While companies’ operations become increasingly fragmented into a wide variety of different spots — especially if they exist somewhere in a group of different cloud tools — making sure those operations are still healthy has become more and more critical.

And for companies whose lifeblood is directly keeping that software online longer, it’s even more important. Uptime maps directly to revenue, and that’s why Caleb Hailey — who previously worked on this as a consultancy — decided to start Sensu to try to piece together the monitoring operations into a single spot where a company can keep an eye on the health of their operations. The company said it has raised $10 million in a new financing round led by Battery Ventures, with existing investor Foundry Group participating. Battery’s General Partner Dharmesh Thakker is joining the company’s board of directors.

“Big enterprises are hesitant to work on startups, they’re risk averse, and it reduces the risk exposure to double down on an open source stack,” Hailey said. ” But this open source technology, it’s used in the largest institutions in the world, and we have found that by delivering cost savings in a competitive market we have already established a rapidly growing developer stream.”

While all those different tools may have their own way of monitoring the health of a system, Sensu tries to get all this into one place to make things a little easier than checking things one-by-one. The aim is to be more proactive and try to flag problems before they are even noticed by the people using Sensu, plugging directly into services like Slack or sending emails to flag potential issues before they end up becoming larger problems. Like others like Cloudera, Sensu builds its business around helping companies deploy this otherwise open source technology efficiently.
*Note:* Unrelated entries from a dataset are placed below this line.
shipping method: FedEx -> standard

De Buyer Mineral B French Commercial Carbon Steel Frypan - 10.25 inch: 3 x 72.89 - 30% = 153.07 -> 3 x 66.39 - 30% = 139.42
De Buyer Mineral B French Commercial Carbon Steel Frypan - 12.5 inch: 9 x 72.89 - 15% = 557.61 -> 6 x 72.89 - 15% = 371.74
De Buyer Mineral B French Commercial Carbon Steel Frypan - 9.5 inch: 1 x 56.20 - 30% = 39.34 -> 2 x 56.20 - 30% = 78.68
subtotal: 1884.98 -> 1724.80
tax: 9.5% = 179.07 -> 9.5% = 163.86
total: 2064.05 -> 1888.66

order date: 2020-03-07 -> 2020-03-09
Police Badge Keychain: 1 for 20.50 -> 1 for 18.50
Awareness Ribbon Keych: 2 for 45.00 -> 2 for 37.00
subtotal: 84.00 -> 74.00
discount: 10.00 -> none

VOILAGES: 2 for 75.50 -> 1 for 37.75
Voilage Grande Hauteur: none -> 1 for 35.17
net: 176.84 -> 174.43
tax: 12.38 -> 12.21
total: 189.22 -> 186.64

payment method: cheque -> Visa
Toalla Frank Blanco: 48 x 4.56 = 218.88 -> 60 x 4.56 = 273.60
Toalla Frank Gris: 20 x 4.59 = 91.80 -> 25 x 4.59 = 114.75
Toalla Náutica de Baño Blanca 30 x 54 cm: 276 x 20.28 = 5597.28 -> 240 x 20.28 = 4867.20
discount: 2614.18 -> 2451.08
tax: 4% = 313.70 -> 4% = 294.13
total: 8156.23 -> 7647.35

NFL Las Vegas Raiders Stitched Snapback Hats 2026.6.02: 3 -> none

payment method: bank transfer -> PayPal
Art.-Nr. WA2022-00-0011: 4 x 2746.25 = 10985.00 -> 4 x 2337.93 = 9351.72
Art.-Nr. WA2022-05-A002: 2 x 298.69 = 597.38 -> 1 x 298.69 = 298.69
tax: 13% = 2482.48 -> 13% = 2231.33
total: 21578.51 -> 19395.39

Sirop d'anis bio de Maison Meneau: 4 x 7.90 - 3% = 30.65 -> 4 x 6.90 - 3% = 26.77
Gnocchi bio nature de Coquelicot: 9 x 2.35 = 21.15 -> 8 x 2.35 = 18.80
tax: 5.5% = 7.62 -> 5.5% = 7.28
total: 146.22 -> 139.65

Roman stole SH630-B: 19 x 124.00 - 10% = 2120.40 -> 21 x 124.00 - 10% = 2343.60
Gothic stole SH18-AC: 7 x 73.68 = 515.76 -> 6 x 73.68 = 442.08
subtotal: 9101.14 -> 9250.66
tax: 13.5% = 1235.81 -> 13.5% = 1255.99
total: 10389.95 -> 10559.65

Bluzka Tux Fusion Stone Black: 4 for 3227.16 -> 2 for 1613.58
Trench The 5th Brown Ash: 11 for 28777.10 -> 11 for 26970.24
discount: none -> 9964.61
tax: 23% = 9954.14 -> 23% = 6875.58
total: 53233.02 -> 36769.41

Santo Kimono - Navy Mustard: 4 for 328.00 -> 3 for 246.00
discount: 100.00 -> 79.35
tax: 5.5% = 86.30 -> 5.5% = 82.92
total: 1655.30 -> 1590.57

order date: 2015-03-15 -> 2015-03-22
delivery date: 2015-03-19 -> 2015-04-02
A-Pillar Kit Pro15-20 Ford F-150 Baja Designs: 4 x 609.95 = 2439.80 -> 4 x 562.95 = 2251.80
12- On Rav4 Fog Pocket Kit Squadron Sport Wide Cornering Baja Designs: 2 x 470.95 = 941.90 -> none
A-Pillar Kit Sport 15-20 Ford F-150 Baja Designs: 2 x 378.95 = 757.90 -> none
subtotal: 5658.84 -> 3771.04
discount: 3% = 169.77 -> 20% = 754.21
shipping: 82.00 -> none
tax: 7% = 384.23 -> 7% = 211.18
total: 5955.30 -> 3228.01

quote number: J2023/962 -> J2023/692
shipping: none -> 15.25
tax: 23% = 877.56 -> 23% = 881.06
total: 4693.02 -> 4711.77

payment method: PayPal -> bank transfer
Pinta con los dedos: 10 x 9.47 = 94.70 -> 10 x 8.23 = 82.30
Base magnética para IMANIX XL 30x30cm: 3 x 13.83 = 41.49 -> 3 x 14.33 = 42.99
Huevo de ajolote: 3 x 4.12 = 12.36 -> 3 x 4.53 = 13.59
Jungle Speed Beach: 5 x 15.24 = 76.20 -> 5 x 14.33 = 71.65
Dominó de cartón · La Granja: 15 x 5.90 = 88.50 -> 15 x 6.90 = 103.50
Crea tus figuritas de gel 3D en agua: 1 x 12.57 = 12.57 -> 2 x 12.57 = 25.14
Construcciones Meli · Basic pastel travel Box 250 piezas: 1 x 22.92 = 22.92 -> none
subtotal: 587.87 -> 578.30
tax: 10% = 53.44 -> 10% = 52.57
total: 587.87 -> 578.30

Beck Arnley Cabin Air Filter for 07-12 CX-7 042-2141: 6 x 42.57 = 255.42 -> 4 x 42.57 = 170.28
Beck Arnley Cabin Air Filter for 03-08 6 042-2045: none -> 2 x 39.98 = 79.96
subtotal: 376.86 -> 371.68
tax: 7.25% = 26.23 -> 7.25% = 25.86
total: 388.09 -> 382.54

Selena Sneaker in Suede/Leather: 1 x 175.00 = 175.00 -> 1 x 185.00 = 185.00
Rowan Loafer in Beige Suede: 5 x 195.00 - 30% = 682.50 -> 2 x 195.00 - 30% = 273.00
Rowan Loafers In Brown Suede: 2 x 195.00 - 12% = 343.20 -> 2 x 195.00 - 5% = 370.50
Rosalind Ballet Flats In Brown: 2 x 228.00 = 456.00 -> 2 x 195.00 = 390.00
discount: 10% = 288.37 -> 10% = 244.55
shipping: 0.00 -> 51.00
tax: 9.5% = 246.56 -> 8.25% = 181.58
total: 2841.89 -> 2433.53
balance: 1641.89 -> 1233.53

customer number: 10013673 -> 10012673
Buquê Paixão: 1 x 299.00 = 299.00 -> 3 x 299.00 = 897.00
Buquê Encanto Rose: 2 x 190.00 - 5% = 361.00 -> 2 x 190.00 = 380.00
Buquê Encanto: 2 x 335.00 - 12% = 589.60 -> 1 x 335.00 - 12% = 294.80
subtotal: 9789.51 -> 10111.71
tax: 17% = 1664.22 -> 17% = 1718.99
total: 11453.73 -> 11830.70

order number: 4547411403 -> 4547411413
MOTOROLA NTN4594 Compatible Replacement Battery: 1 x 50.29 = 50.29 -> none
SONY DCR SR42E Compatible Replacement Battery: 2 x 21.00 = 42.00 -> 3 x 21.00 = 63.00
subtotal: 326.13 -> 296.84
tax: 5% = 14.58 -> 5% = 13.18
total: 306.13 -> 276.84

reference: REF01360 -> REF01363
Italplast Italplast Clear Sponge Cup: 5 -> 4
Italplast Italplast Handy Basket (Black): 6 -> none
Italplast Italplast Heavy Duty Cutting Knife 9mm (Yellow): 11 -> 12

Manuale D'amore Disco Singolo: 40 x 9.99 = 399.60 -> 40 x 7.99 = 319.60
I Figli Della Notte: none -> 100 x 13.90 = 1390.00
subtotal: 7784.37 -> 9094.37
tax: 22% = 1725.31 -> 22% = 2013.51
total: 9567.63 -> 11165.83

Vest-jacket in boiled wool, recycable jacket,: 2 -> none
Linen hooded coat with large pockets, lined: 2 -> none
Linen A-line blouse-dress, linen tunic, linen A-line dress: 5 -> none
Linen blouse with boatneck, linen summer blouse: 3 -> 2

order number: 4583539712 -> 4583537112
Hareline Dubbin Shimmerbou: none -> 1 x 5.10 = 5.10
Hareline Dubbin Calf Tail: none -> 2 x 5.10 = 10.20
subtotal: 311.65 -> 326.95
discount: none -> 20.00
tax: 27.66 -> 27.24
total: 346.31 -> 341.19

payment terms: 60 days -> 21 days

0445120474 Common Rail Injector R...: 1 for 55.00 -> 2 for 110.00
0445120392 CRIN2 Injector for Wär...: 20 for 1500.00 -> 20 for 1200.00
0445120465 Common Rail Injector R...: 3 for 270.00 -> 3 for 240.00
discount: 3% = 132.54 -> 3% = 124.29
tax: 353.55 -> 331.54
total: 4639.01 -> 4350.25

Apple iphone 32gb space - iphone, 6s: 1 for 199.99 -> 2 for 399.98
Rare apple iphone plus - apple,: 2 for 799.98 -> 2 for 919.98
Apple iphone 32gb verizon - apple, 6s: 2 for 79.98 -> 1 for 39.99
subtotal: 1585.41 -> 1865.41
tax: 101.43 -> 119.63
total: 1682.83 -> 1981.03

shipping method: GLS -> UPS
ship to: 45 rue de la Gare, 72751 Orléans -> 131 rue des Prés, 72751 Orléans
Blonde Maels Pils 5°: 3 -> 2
Sensu’s backstory starts as a consultancy for Hailey, which was focused on infrastructure and automation — especially as more and more companies moved to a hybrid cloud model that existed partially in some box somewhere on Azure or AWS. Starting off as an open source project is one way that he hopes to convince larger enterprises that might already be using similar tools to adopt a known entity rather than just giving some random startup the keys to maintaining their operations.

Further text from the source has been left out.